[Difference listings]
● ● ● ● ● ● ●
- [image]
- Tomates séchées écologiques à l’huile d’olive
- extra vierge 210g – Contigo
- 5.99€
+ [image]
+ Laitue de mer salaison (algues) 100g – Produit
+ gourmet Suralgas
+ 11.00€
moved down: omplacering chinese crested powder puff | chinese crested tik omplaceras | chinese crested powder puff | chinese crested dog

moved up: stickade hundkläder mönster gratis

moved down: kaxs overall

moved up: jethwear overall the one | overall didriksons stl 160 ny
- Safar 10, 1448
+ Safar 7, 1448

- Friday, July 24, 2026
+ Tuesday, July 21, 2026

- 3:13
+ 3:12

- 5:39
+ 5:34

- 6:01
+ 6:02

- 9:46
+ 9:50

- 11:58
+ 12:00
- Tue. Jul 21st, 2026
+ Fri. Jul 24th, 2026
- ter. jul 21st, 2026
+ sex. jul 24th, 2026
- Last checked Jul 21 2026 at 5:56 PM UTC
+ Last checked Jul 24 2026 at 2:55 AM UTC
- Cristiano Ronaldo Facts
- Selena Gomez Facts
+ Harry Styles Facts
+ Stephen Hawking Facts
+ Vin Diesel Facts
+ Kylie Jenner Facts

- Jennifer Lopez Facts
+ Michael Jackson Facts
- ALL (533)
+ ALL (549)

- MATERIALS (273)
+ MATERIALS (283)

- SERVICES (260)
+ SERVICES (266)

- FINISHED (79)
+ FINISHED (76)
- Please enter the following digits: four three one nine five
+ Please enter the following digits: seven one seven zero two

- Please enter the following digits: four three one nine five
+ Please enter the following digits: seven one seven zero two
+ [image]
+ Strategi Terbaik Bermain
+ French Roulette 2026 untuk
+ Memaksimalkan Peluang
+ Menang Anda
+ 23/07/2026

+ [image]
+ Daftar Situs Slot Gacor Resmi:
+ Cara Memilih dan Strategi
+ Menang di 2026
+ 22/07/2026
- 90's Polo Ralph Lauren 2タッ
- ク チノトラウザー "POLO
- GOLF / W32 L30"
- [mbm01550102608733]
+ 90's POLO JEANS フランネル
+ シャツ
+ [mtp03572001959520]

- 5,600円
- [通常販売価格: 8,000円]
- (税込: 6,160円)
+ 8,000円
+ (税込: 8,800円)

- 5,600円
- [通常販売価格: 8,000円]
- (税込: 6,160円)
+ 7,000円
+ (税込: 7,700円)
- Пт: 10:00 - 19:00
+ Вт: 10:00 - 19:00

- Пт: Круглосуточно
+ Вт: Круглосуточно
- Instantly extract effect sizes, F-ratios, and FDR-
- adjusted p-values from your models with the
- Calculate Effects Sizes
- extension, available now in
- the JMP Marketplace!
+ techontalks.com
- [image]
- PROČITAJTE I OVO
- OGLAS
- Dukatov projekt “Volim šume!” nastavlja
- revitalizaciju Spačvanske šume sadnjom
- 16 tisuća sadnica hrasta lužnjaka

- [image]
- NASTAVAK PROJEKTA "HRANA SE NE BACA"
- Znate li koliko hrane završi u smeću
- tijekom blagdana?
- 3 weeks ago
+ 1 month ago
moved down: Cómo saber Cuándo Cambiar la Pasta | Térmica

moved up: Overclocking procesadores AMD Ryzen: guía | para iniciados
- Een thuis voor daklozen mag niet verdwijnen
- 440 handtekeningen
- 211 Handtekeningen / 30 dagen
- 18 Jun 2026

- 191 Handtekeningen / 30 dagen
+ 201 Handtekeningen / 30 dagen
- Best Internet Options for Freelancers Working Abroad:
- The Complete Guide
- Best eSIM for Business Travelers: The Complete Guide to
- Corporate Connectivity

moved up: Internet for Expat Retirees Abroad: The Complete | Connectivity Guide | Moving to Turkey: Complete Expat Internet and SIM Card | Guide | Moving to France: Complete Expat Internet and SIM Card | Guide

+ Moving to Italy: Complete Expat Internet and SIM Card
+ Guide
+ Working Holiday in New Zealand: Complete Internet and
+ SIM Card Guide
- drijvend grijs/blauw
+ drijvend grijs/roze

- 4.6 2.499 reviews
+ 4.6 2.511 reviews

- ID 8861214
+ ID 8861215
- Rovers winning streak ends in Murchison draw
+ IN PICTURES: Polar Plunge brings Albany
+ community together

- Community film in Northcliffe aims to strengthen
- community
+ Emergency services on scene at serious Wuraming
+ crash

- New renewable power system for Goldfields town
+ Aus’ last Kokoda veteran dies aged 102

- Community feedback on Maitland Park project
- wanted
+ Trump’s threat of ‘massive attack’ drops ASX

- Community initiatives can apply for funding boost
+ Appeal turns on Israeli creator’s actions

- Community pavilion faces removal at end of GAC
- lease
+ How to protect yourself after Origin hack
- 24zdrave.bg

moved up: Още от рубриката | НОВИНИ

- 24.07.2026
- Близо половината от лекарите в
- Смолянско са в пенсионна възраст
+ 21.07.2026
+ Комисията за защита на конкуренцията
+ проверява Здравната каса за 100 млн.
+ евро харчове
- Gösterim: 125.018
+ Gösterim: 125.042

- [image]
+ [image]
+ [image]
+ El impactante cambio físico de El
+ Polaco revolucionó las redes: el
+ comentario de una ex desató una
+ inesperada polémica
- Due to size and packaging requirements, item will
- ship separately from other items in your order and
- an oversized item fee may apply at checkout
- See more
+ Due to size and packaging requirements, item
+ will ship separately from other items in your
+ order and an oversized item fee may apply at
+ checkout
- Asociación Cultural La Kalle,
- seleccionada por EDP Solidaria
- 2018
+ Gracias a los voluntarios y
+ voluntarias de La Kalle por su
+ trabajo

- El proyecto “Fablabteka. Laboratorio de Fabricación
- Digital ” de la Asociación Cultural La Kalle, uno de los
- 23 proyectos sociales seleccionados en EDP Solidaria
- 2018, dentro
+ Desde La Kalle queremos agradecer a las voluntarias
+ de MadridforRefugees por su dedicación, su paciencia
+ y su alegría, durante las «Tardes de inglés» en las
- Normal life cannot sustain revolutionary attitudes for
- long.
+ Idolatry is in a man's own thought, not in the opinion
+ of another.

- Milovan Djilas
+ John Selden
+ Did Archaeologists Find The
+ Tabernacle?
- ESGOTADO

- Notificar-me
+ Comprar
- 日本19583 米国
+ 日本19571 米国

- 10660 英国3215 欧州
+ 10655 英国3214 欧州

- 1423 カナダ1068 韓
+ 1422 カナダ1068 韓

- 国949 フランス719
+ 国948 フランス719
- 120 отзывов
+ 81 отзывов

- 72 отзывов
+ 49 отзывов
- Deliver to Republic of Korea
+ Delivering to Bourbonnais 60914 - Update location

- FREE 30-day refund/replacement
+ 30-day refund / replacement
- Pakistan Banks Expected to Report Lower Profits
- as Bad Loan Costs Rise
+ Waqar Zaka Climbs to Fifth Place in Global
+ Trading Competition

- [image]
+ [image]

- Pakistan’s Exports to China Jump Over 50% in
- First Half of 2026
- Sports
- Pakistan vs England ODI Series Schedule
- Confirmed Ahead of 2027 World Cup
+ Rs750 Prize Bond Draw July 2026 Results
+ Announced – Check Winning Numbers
● ● ● ● ● ● ●
> **Problem details**
Set down the records above once more, exactly as given.

> **The completed task**
- [image]
- Tomates séchées écologiques à l’huile d’olive
- extra vierge 210g – Contigo
- 5.99€
+ [image]
+ Laitue de mer salaison (algues) 100g – Produit
+ gourmet Suralgas
+ 11.00€
moved down: omplacering chinese crested powder puff | chinese crested tik omplaceras | chinese crested powder puff | chinese crested dog

moved up: stickade hundkläder mönster gratis

moved down: kaxs overall

moved up: jethwear overall the one | overall didriksons stl 160 ny
- Safar 10, 1448
+ Safar 7, 1448

- Friday, July 24, 2026
+ Tuesday, July 21, 2026

- 3:13
+ 3:12

- 5:39
+ 5:34

- 6:01
+ 6:02

- 9:46
+ 9:50

- 11:58
+ 12:00
- Tue. Jul 21st, 2026
+ Fri. Jul 24th, 2026
- ter. jul 21st, 2026
+ sex. jul 24th, 2026
- Last checked Jul 21 2026 at 5:56 PM UTC
+ Last checked Jul 24 2026 at 2:55 AM UTC
- Cristiano Ronaldo Facts
- Selena Gomez Facts
+ Harry Styles Facts
+ Stephen Hawking Facts
+ Vin Diesel Facts
+ Kylie Jenner Facts

- Jennifer Lopez Facts
+ Michael Jackson Facts
- ALL (533)
+ ALL (549)

- MATERIALS (273)
+ MATERIALS (283)

- SERVICES (260)
+ SERVICES (266)

- FINISHED (79)
+ FINISHED (76)
- Please enter the following digits: four three one nine five
+ Please enter the following digits: seven one seven zero two

- Please enter the following digits: four three one nine five
+ Please enter the following digits: seven one seven zero two
+ [image]
+ Strategi Terbaik Bermain
+ French Roulette 2026 untuk
+ Memaksimalkan Peluang
+ Menang Anda
+ 23/07/2026

+ [image]
+ Daftar Situs Slot Gacor Resmi:
+ Cara Memilih dan Strategi
+ Menang di 2026
+ 22/07/2026
- 90's Polo Ralph Lauren 2タッ
- ク チノトラウザー "POLO
- GOLF / W32 L30"
- [mbm01550102608733]
+ 90's POLO JEANS フランネル
+ シャツ
+ [mtp03572001959520]

- 5,600円
- [通常販売価格: 8,000円]
- (税込: 6,160円)
+ 8,000円
+ (税込: 8,800円)

- 5,600円
- [通常販売価格: 8,000円]
- (税込: 6,160円)
+ 7,000円
+ (税込: 7,700円)
- Пт: 10:00 - 19:00
+ Вт: 10:00 - 19:00

- Пт: Круглосуточно
+ Вт: Круглосуточно
- Instantly extract effect sizes, F-ratios, and FDR-
- adjusted p-values from your models with the
- Calculate Effects Sizes
- extension, available now in
- the JMP Marketplace!
+ techontalks.com
- [image]
- PROČITAJTE I OVO
- OGLAS
- Dukatov projekt “Volim šume!” nastavlja
- revitalizaciju Spačvanske šume sadnjom
- 16 tisuća sadnica hrasta lužnjaka

- [image]
- NASTAVAK PROJEKTA "HRANA SE NE BACA"
- Znate li koliko hrane završi u smeću
- tijekom blagdana?
- 3 weeks ago
+ 1 month ago
moved down: Cómo saber Cuándo Cambiar la Pasta | Térmica

moved up: Overclocking procesadores AMD Ryzen: guía | para iniciados
- Een thuis voor daklozen mag niet verdwijnen
- 440 handtekeningen
- 211 Handtekeningen / 30 dagen
- 18 Jun 2026

- 191 Handtekeningen / 30 dagen
+ 201 Handtekeningen / 30 dagen
- Best Internet Options for Freelancers Working Abroad:
- The Complete Guide
- Best eSIM for Business Travelers: The Complete Guide to
- Corporate Connectivity

moved up: Internet for Expat Retirees Abroad: The Complete | Connectivity Guide | Moving to Turkey: Complete Expat Internet and SIM Card | Guide | Moving to France: Complete Expat Internet and SIM Card | Guide

+ Moving to Italy: Complete Expat Internet and SIM Card
+ Guide
+ Working Holiday in New Zealand: Complete Internet and
+ SIM Card Guide
- drijvend grijs/blauw
+ drijvend grijs/roze

- 4.6 2.499 reviews
+ 4.6 2.511 reviews

- ID 8861214
+ ID 8861215
- Rovers winning streak ends in Murchison draw
+ IN PICTURES: Polar Plunge brings Albany
+ community together

- Community film in Northcliffe aims to strengthen
- community
+ Emergency services on scene at serious Wuraming
+ crash

- New renewable power system for Goldfields town
+ Aus’ last Kokoda veteran dies aged 102

- Community feedback on Maitland Park project
- wanted
+ Trump’s threat of ‘massive attack’ drops ASX

- Community initiatives can apply for funding boost
+ Appeal turns on Israeli creator’s actions

- Community pavilion faces removal at end of GAC
- lease
+ How to protect yourself after Origin hack
- 24zdrave.bg

moved up: Още от рубриката | НОВИНИ

- 24.07.2026
- Близо половината от лекарите в
- Смолянско са в пенсионна възраст
+ 21.07.2026
+ Комисията за защита на конкуренцията
+ проверява Здравната каса за 100 млн.
+ евро харчове
- Gösterim: 125.018
+ Gösterim: 125.042

- [image]
+ [image]
+ [image]
+ El impactante cambio físico de El
+ Polaco revolucionó las redes: el
+ comentario de una ex desató una
+ inesperada polémica
- Due to size and packaging requirements, item will
- ship separately from other items in your order and
- an oversized item fee may apply at checkout
- See more
+ Due to size and packaging requirements, item
+ will ship separately from other items in your
+ order and an oversized item fee may apply at
+ checkout
- Asociación Cultural La Kalle,
- seleccionada por EDP Solidaria
- 2018
+ Gracias a los voluntarios y
+ voluntarias de La Kalle por su
+ trabajo

- El proyecto “Fablabteka. Laboratorio de Fabricación
- Digital ” de la Asociación Cultural La Kalle, uno de los
- 23 proyectos sociales seleccionados en EDP Solidaria
- 2018, dentro
+ Desde La Kalle queremos agradecer a las voluntarias
+ de MadridforRefugees por su dedicación, su paciencia
+ y su alegría, durante las «Tardes de inglés» en las
- Normal life cannot sustain revolutionary attitudes for
- long.
+ Idolatry is in a man's own thought, not in the opinion
+ of another.

- Milovan Djilas
+ John Selden
+ Did Archaeologists Find The
+ Tabernacle?
- ESGOTADO

- Notificar-me
+ Comprar
- 日本19583 米国
+ 日本19571 米国

- 10660 英国3215 欧州
+ 10655 英国3214 欧州

- 1423 カナダ1068 韓
+ 1422 カナダ1068 韓

- 国949 フランス719
+ 国948 フランス719
- 120 отзывов
+ 81 отзывов

- 72 отзывов
+ 49 отзывов
- Deliver to Republic of Korea
+ Delivering to Bourbonnais 60914 - Update location

- FREE 30-day refund/replacement
+ 30-day refund / replacement
- Pakistan Banks Expected to Report Lower Profits
- as Bad Loan Costs Rise
+ Waqar Zaka Climbs to Fifth Place in Global
+ Trading Competition

- [image]
+ [image]

- Pakistan’s Exports to China Jump Over 50% in
- First Half of 2026
- Sports
- Pakistan vs England ODI Series Schedule
- Confirmed Ahead of 2027 World Cup
+ Rs750 Prize Bond Draw July 2026 Results
+ Announced – Check Winning Numbers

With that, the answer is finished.